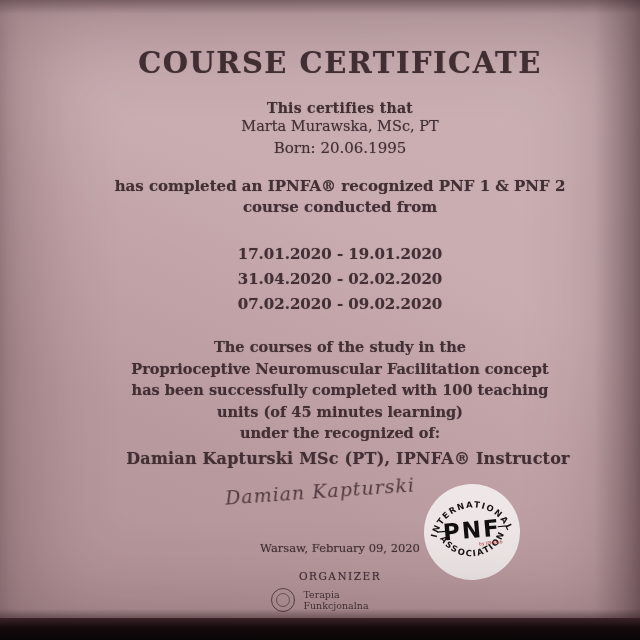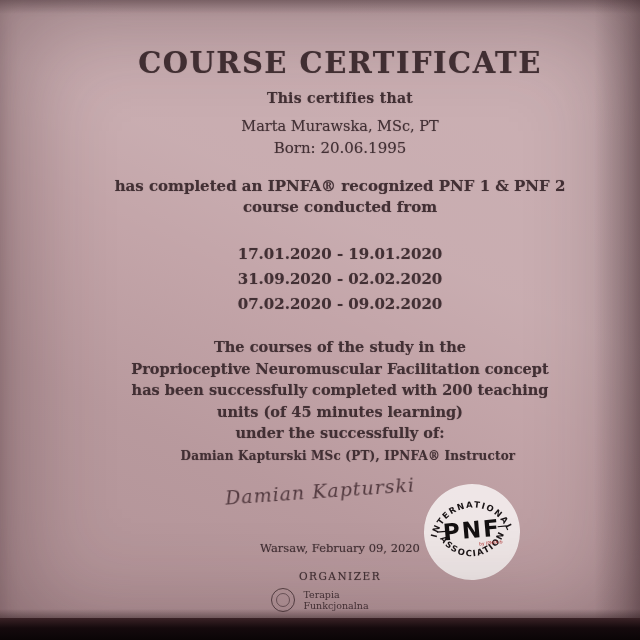--- a/index.html
+++ b/index.html
@@ -35,7 +35,7 @@
   .soft{text-shadow:0 0 1px rgba(62,44,48,0.45);padding-left:40px;}
 
   .title{top:46px;font-size:29px;font-weight:700;letter-spacing:1.5px;}
-  .subtitle{top:90px;font-size:14px;font-weight:700;letter-spacing:0.3px;}
+  .subtitle{top:100px;font-size:14px;font-weight:700;letter-spacing:0.3px;}
   .name{top:118px;font-size:14.5px;}
   .born{top:139px;font-size:15px;}
   .completed{top:176px;font-size:15px;font-weight:700;line-height:21px;}

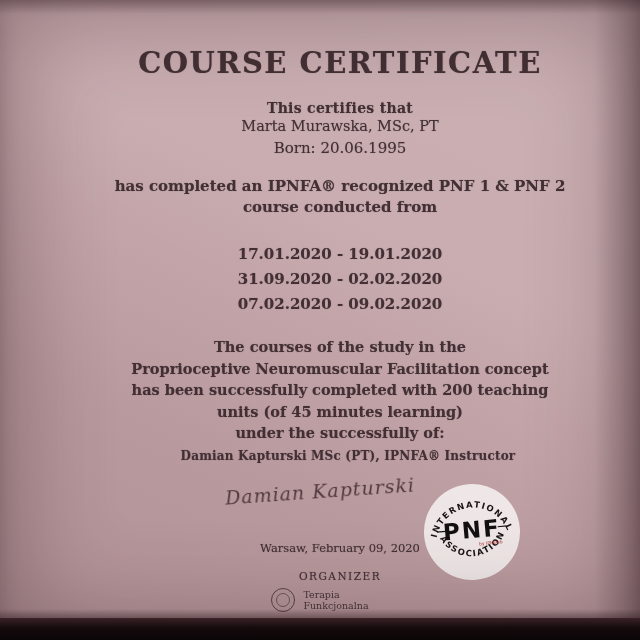--- a/index.html
+++ b/index.html
@@ -89,7 +89,7 @@
 
   <div class="abs dates soft">
     <div>17.01.2020 - 19.01.2020</div>
-    <div>31.09.2020 - 02.02.2020</div>
+    <div>31.04.2020 - 02.02.2020</div>
     <div>07.02.2020 - 09.02.2020</div>
   </div>
 

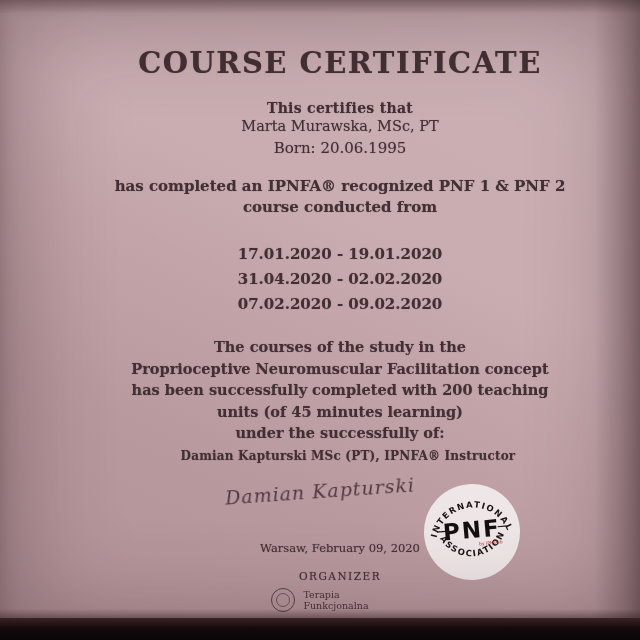--- a/index.html
+++ b/index.html
@@ -96,7 +96,7 @@
   <div class="abs bodytext soft">
     <div>The courses of the study in the</div>
     <div>Proprioceptive Neuromuscular Facilitation concept</div>
-    <div>has been successfully completed with 200 teaching</div>
+    <div>has been successfully completed with 100 teaching</div>
     <div>units (of 45 minutes learning)</div>
     <div>under the successfully of:</div>
   </div>

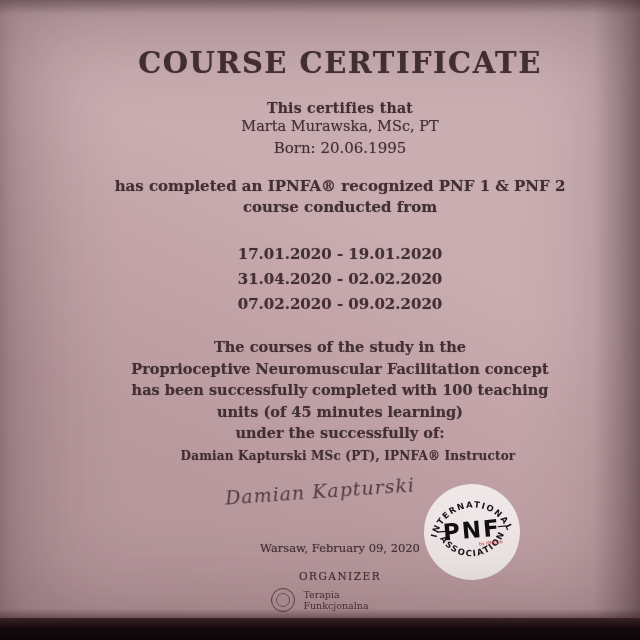--- a/index.html
+++ b/index.html
@@ -98,7 +98,7 @@
     <div>Proprioceptive Neuromuscular Facilitation concept</div>
     <div>has been successfully completed with 100 teaching</div>
     <div>units (of 45 minutes learning)</div>
-    <div>under the successfully of:</div>
+    <div>under the recognized of:</div>
   </div>
 
   <div class="abs instructor soft">Damian Kapturski MSc (PT), IPNFA® Instructor</div>

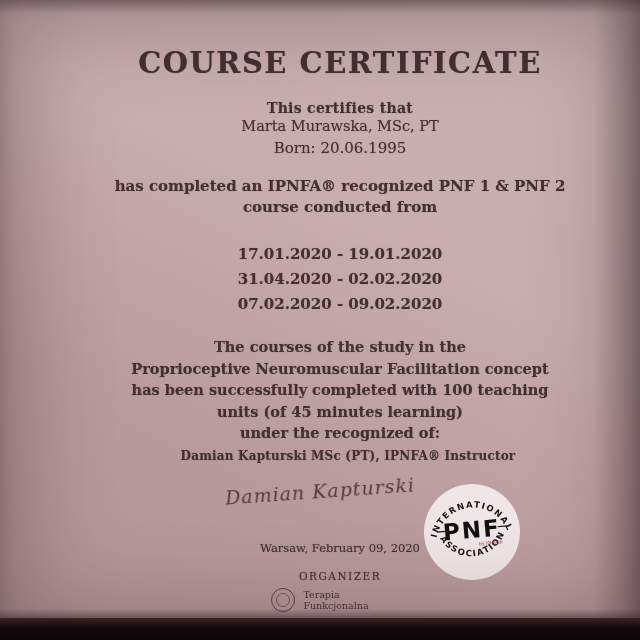--- a/index.html
+++ b/index.html
@@ -41,7 +41,7 @@
   .completed{top:176px;font-size:15px;font-weight:700;line-height:21px;}
   .dates{top:242px;font-size:15px;font-weight:700;line-height:25px;}
   .bodytext{top:336px;font-size:14.5px;font-weight:700;line-height:21.5px;}
-  .instructor{top:449px;font-size:12px;font-weight:700;letter-spacing:0.2px;margin-left:16px;}
+  .instructor{top:449px;font-size:16px;font-weight:700;letter-spacing:0.2px;margin-left:16px;}
   .signature{
     top:480px;font-size:19px;font-style:italic;letter-spacing:1px;
     color:rgba(64,40,46,0.85);transform:rotate(-4deg);

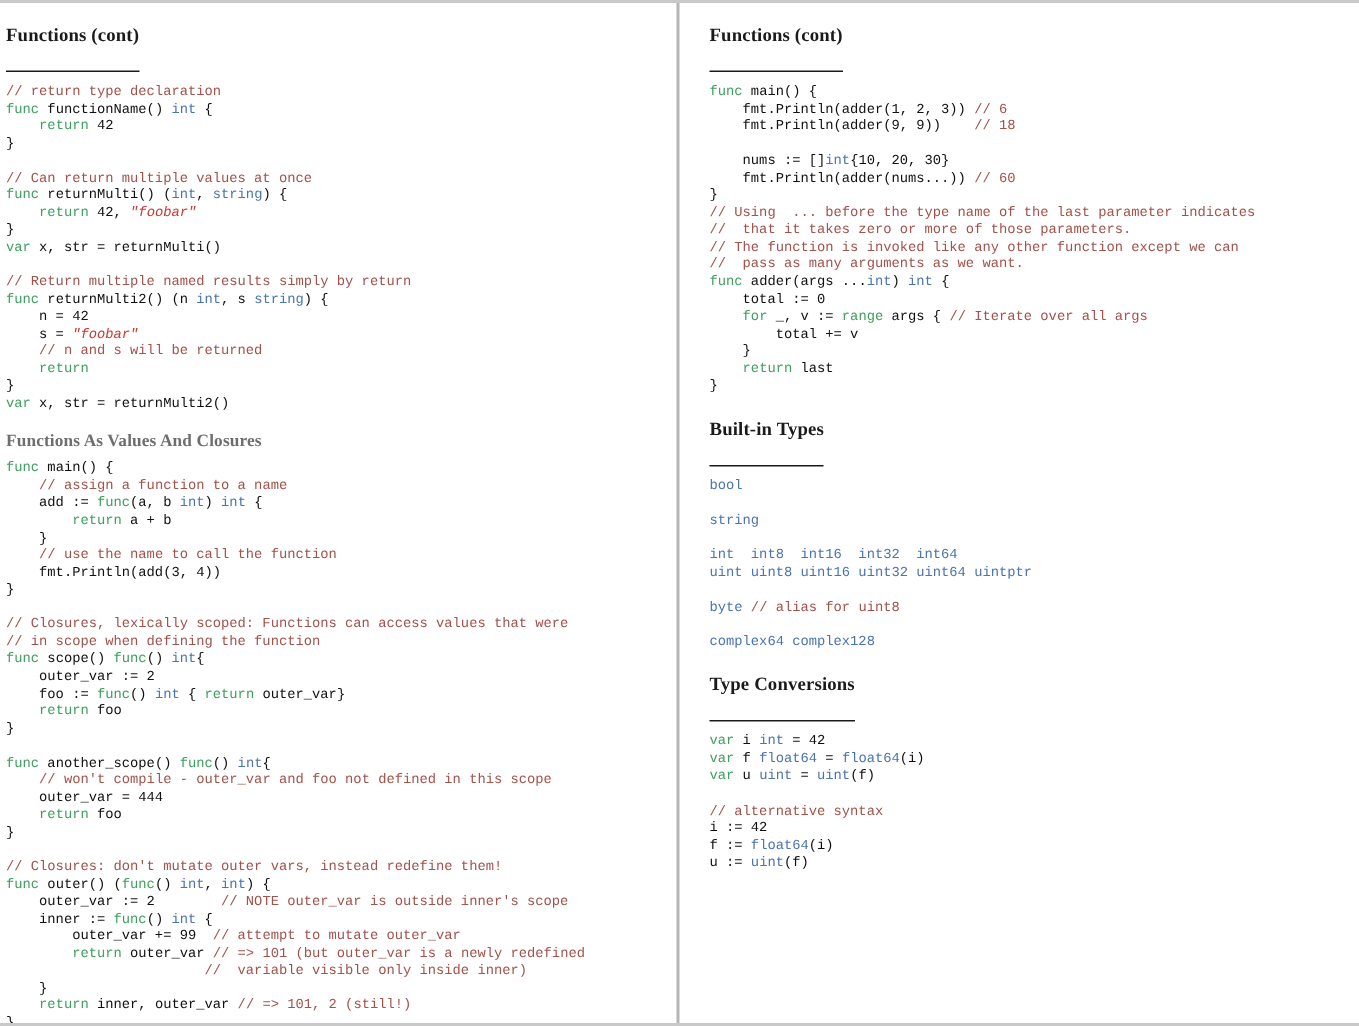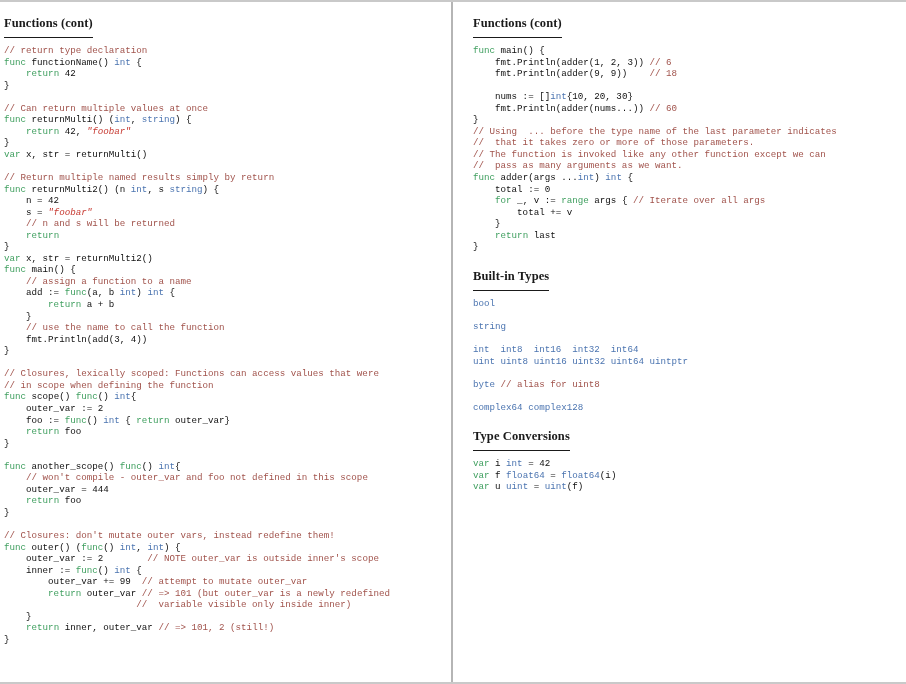--- a/index.html
+++ b/index.html
@@ -47,7 +47,7 @@
     font-weight: bold;
     color: #1a1a1a;
     margin: 4px 0 7px 0;
-    padding: 0 0 6px 0;
+    padding: 0 0 16px 0;
     display: inline-block;
     border-bottom: 1.5px solid #1a1a1a;
     letter-spacing: 0.1px;

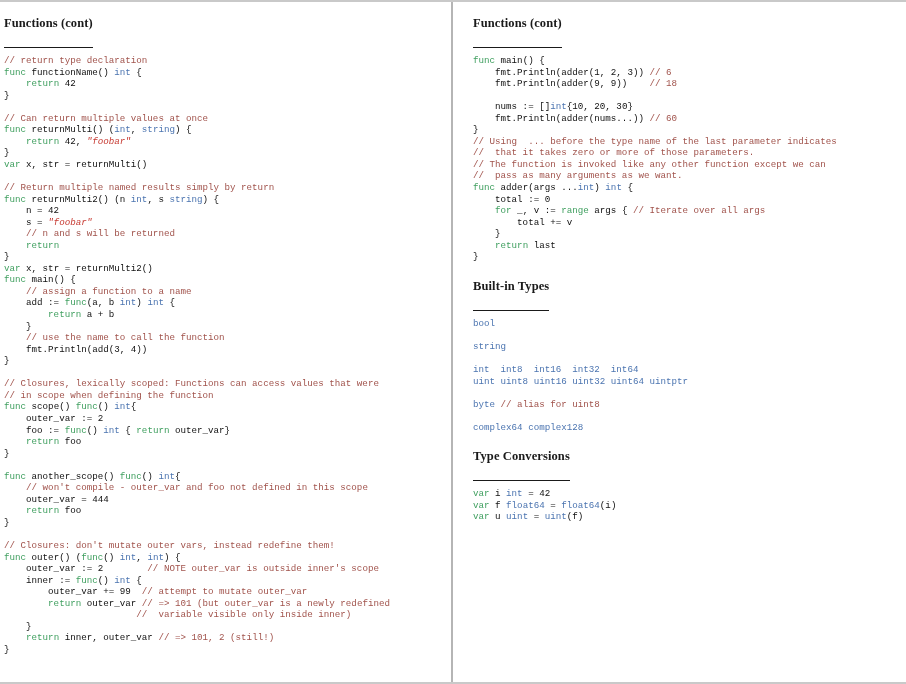--- a/index.html
+++ b/index.html
@@ -115,6 +115,7 @@
 <span class="kw">var</span><span class="pln"> x, str = returnMulti2()</span></pre>
       </div>
 
+    <h3 class="sub-heading">Functions As Values And Closures</h3>
 
     <div id="left-blocks-2">
         <pre class="code"><span class="kw">func </span><span class="pln">main() {</span>

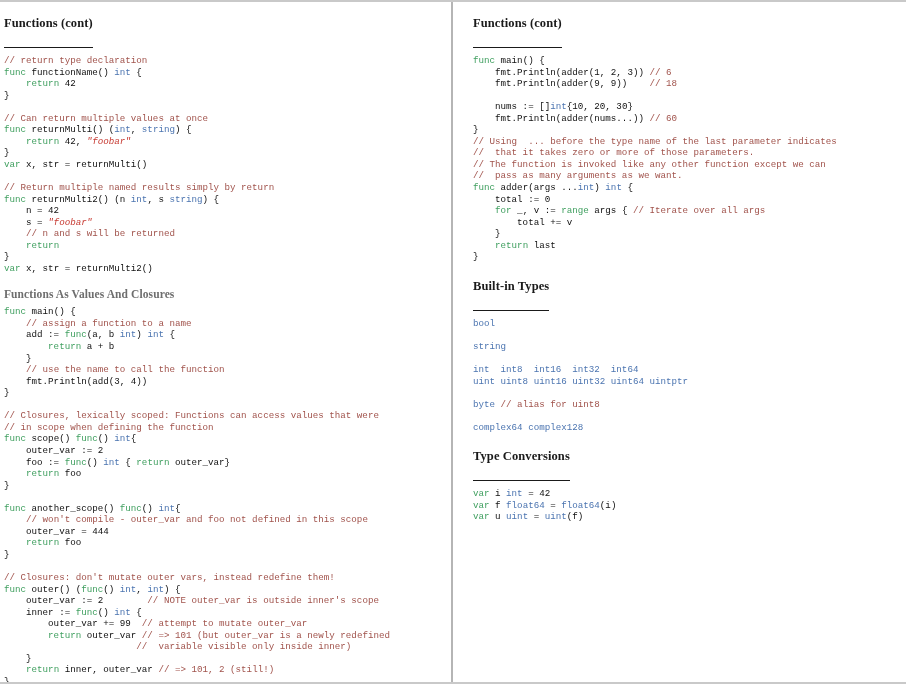--- a/index.html
+++ b/index.html
@@ -197,6 +197,10 @@
         <pre class="code"><span class="kw">var</span><span class="pln"> i </span><span class="typ">int</span><span class="pln"> = 42</span>
 <span class="kw">var</span><span class="pln"> f </span><span class="typ">float64</span><span class="pln"> = </span><span class="typ">float64</span><span class="pln">(i)</span>
 <span class="kw">var</span><span class="pln"> u </span><span class="typ">uint</span><span class="pln"> = </span><span class="typ">uint</span><span class="pln">(f)</span></pre>
+        <pre class="code gap"><span class="cmt">// alternative syntax</span>
+<span class="pln">i := 42</span>
+<span class="pln">f := </span><span class="typ">float64</span><span class="pln">(i)</span>
+<span class="pln">u := </span><span class="typ">uint</span><span class="pln">(f)</span></pre>
       </div>
   </div>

::::

WHAT IS BEING ASKED:
Reproduce precisely the lines of the entries above, from the one containing "color: #1a1a1a;" through the final one, both ends included, and omit the pictures.

RESULT OF THE EXERCISE:
     color: #1a1a1a;
     margin: 4px 0 7px 0;
-    padding: 0 0 6px 0;
+    padding: 0 0 16px 0;
     display: inline-block;
     border-bottom: 1.5px solid #1a1a1a;
     letter-spacing: 0.1px;

--- a/index.html
+++ b/index.html
@@ -115,6 +115,7 @@
 <span class="kw">var</span><span class="pln"> x, str = returnMulti2()</span></pre>
       </div>
 
+    <h3 class="sub-heading">Functions As Values And Closures</h3>
 
     <div id="left-blocks-2">
         <pre class="code"><span class="kw">func </span><span class="pln">main() {</span>

--- a/index.html
+++ b/index.html
@@ -197,6 +197,10 @@
         <pre class="code"><span class="kw">var</span><span class="pln"> i </span><span class="typ">int</span><span class="pln"> = 42</span>
 <span class="kw">var</span><span class="pln"> f </span><span class="typ">float64</span><span class="pln"> = </span><span class="typ">float64</span><span class="pln">(i)</span>
 <span class="kw">var</span><span class="pln"> u </span><span class="typ">uint</span><span class="pln"> = </span><span class="typ">uint</span><span class="pln">(f)</span></pre>
+        <pre class="code gap"><span class="cmt">// alternative syntax</span>
+<span class="pln">i := 42</span>
+<span class="pln">f := </span><span class="typ">float64</span><span class="pln">(i)</span>
+<span class="pln">u := </span><span class="typ">uint</span><span class="pln">(f)</span></pre>
       </div>
   </div>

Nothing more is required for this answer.